A Look At Open Source Nosql Databases And Cloud Computing (Part 1)

7/10/2013 11:47:34 AM

The paradigm shift to Web 2.0 has led to the enormous popularity of social networking, blogs, articles, and wikis, resulting in the demand for a huge knowledge base across enterprises.

We have two kinds of data:

1.    Structured data, which includes a pre-defined data model that fits into relational tables, e.g., databases, XML files, and enterprise systems such as CRM and ERP.

2.    Unstructured data, which does not have a predefined data model, and does not fit into relational models; e.g., RSS feeds, audio files, video files, word documents, emails, and spreadsheets.

‘Not only SQL’ or NoSQL is a type of database management system that is not centered on the SQLbased relational database model. It is extremely effective when working with a huge volume of structured or unstructured data. NoSQL databases do not use SQL for data manipulation operations.

A look at open source Nosql databases and cloud computing

A look at open source Nosql databases and cloud computing

SQL, NoSQL and Cloud Computing

The focus of traditional databases is mainly on consistency, but being relational is not necessary for some specific use cases, and can add avoidable overhead. The use of NoSQL databases opens up the scope for enormous scalability, the ability to grow the capacity of your database on demand, low latency, and a relatively easier programming model – which SQL databases do not provide in a cost-effective manner.

In traditional SQL databases, data is normalized so that it can provide effective results, and prevent isolated records and duplicate data. Normalizing data requires multiple tables, which requires multiple join statements, thus requiring more keys and indexes. A primary disadvantage of SQL databases is the high abstraction level. To execute a single statement, SQL often requires the data to be processed multiple times, which takes time, and requires high performance, e.g., multiple queries are executed when there is a join operation. In addition, RDBMSs might not scale out easily – but the new breed of NoSQL databases are designed to expand transparently, and are designed with low-cost commodity hardware in mind.
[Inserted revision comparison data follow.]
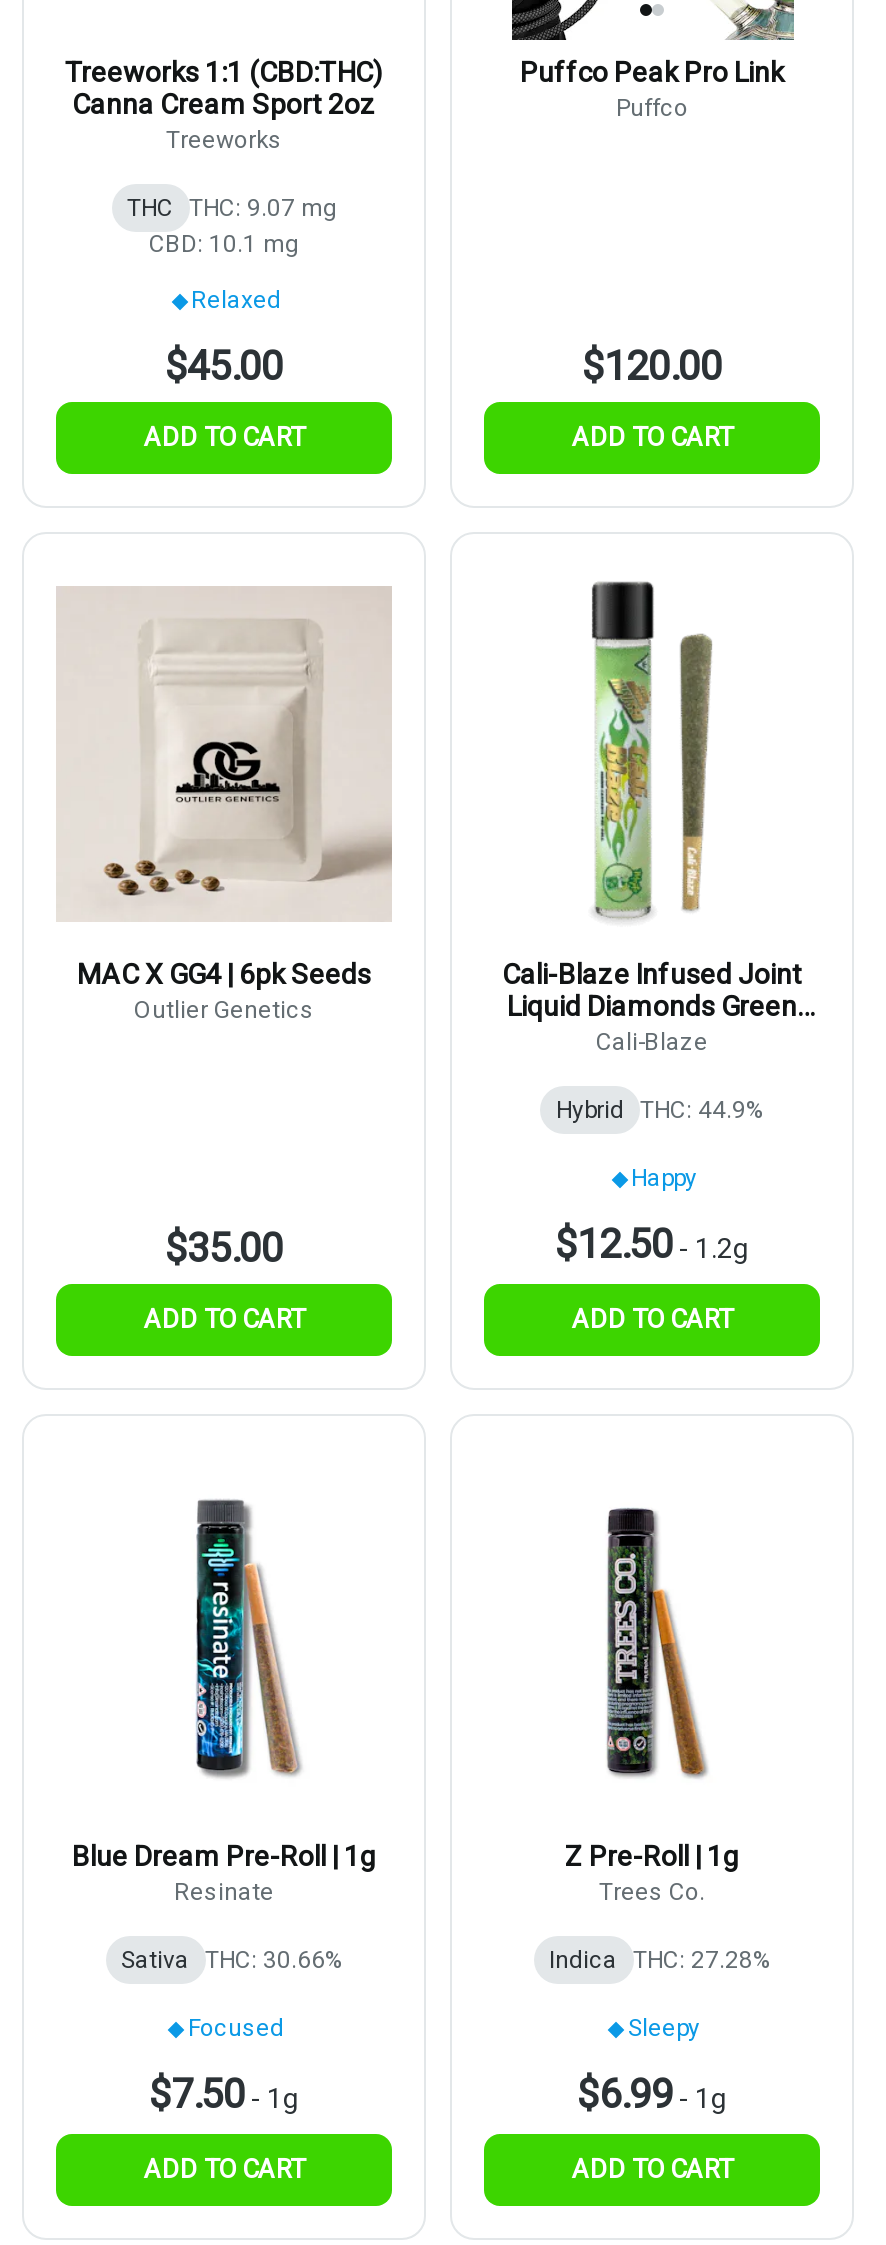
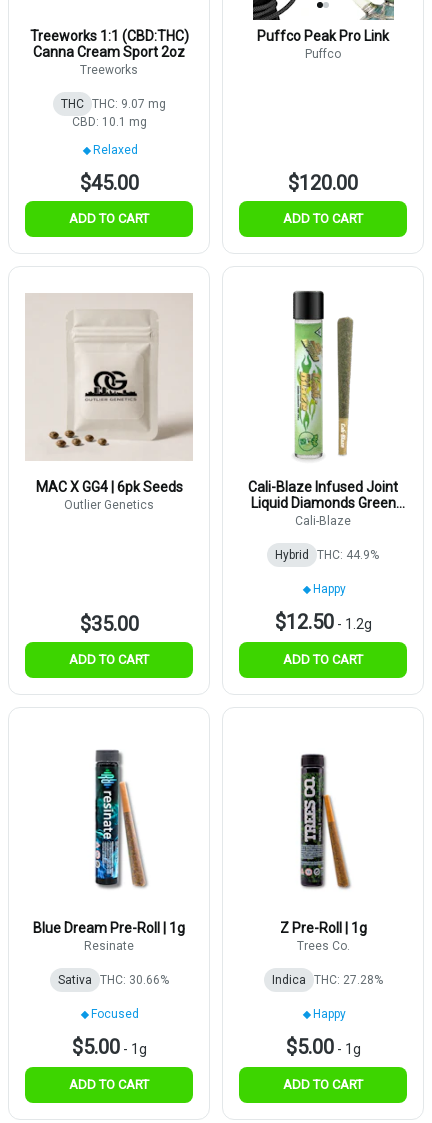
- Sleepy
+ Happy

- $7.50- 1g
+ $5.00- 1g

- $6.99- 1g
+ $5.00- 1g
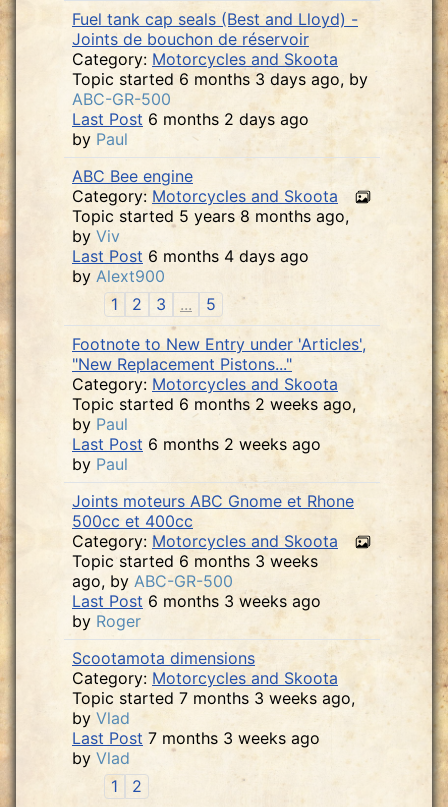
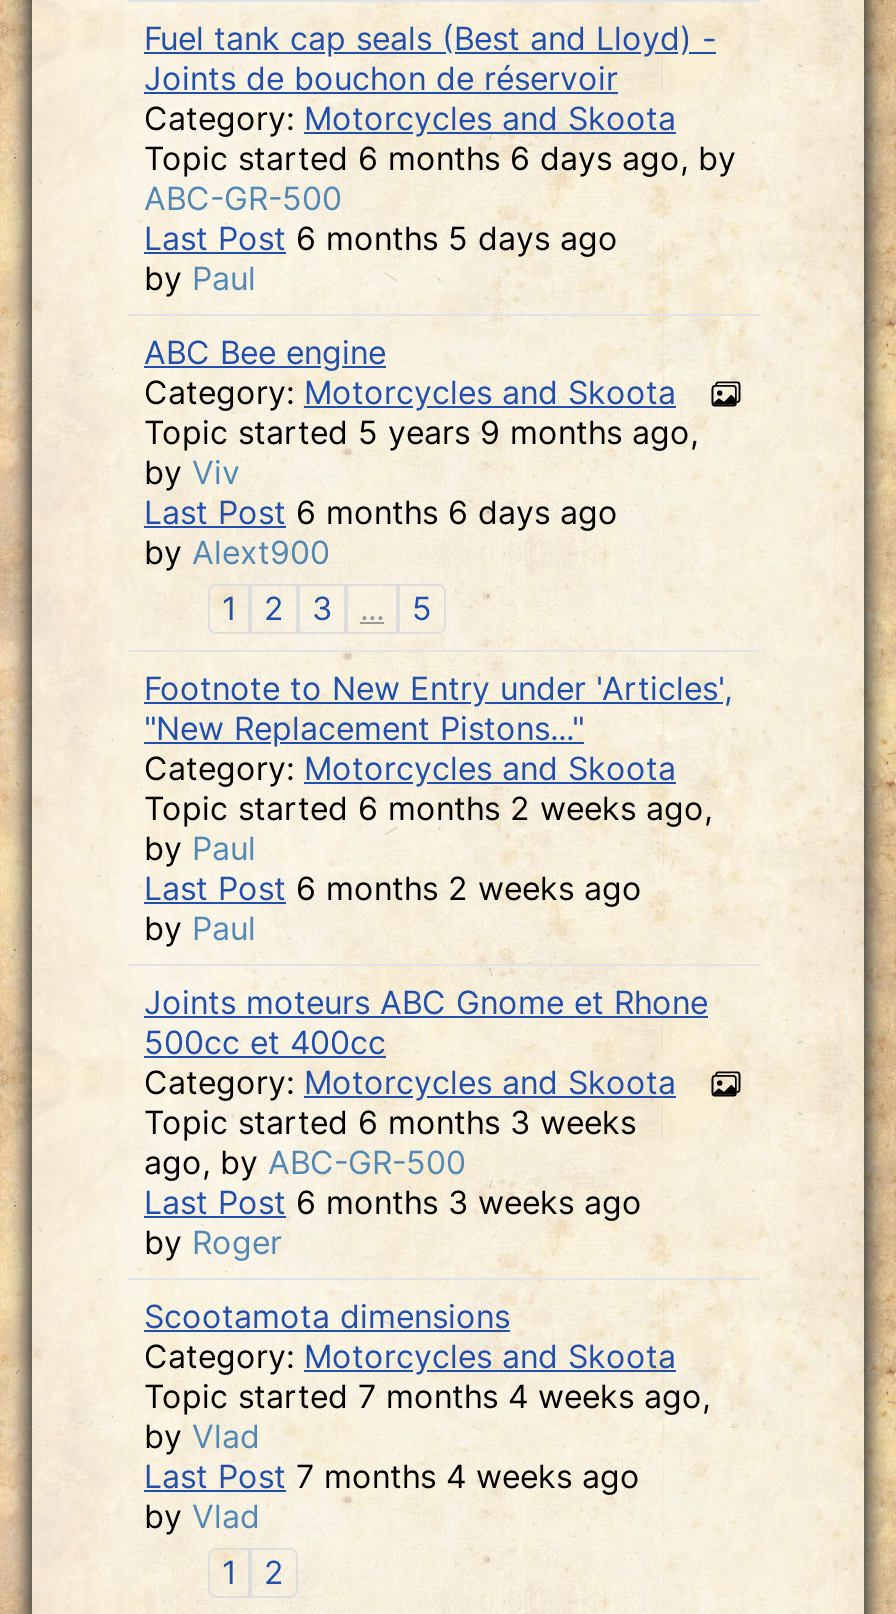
- Topic started 6 months 3 days ago, by
+ Topic started 6 months 6 days ago, by

- Last Post 6 months 2 days ago
+ Last Post 6 months 5 days ago

- Topic started 5 years 8 months ago,
+ Topic started 5 years 9 months ago,

- Last Post 6 months 4 days ago
+ Last Post 6 months 6 days ago

- Topic started 7 months 3 weeks ago,
+ Topic started 7 months 4 weeks ago,

- Last Post 7 months 3 weeks ago
+ Last Post 7 months 4 weeks ago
In SQL databases, there is always a schema involved. Requirements may change, and the database has to be modified to support the new requirements. For example, the application may need two extra fields to store data; with SQL databases, this may take some time and thinking, while in case of NoSQL, it can be done easily, allowing the database to adopt new business requirements. However, SQL databases do have the advantage of better support for Business Intelligence.
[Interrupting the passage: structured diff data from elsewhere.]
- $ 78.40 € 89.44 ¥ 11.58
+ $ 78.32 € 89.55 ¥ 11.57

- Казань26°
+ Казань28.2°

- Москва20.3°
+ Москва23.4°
The NoSQL world is one without relations, with pure scalability and no joins. NoSQL databases manage data that is not rigorously relational and tabular, so do not use SQL for data manipulation. NoSQL databases are typically non-relational, horizontally scalable, open source, and distributed. A key advantage of NoSQL over SQL databases is its ability to scale an application to new levels. NoSQL databases characteristically highlight horizontal scalability by partitioning and leveraging the elastic provisioning capabilities of the cloud. The NoSQL data services are based on scalable architectures and built for the cloud environment. They provide freedom to select a data model as per needs and use familiar tools.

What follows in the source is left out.